WHAT NEEDS TO BE DONE:
Locate the line containing "payment method: gift card -> American Express", then please write out that line and all the lines below it in the entries exactly.

(Difference listings)
Content starts
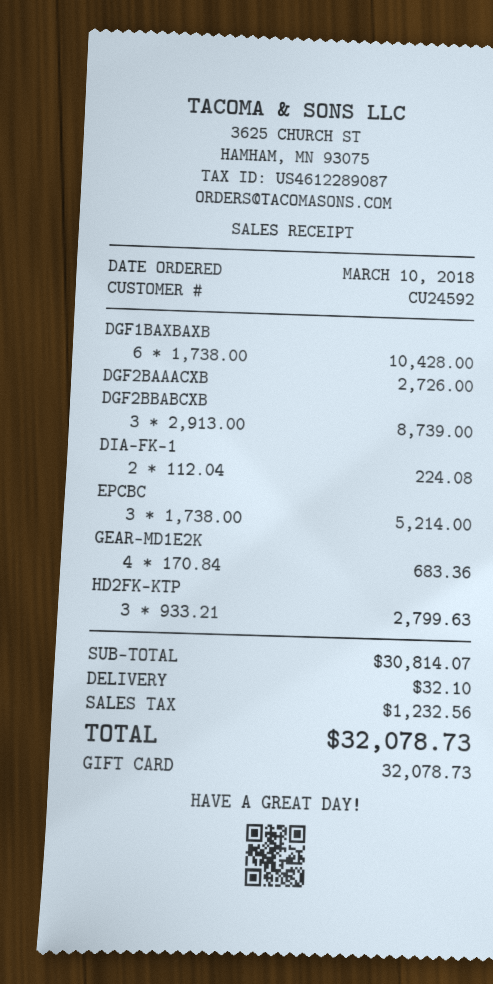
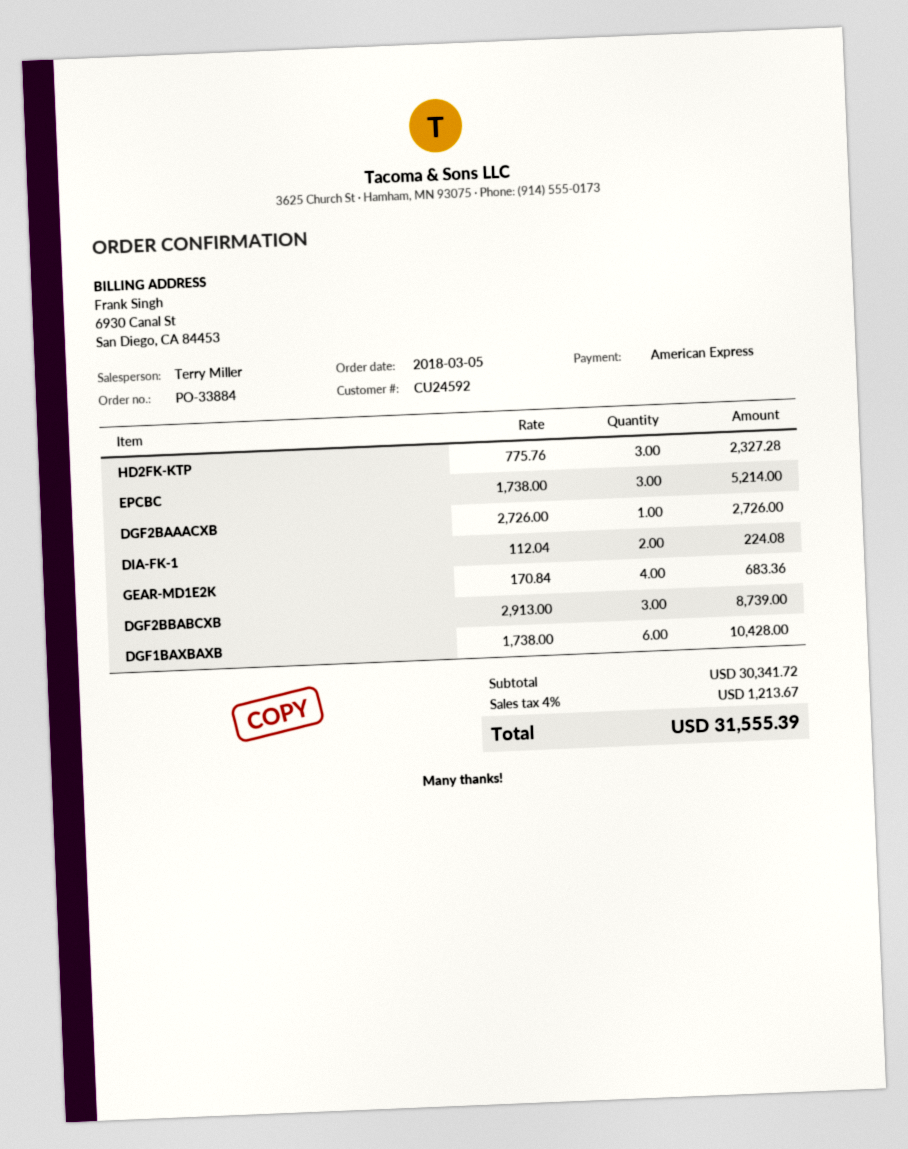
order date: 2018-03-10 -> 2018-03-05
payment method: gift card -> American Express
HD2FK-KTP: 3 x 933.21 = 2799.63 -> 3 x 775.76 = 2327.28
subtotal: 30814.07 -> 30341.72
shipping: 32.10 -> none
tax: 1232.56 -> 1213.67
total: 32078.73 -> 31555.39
Content ends
EXPECTED ANSWER:
payment method: gift card -> American Express
HD2FK-KTP: 3 x 933.21 = 2799.63 -> 3 x 775.76 = 2327.28
subtotal: 30814.07 -> 30341.72
shipping: 32.10 -> none
tax: 1232.56 -> 1213.67
total: 32078.73 -> 31555.39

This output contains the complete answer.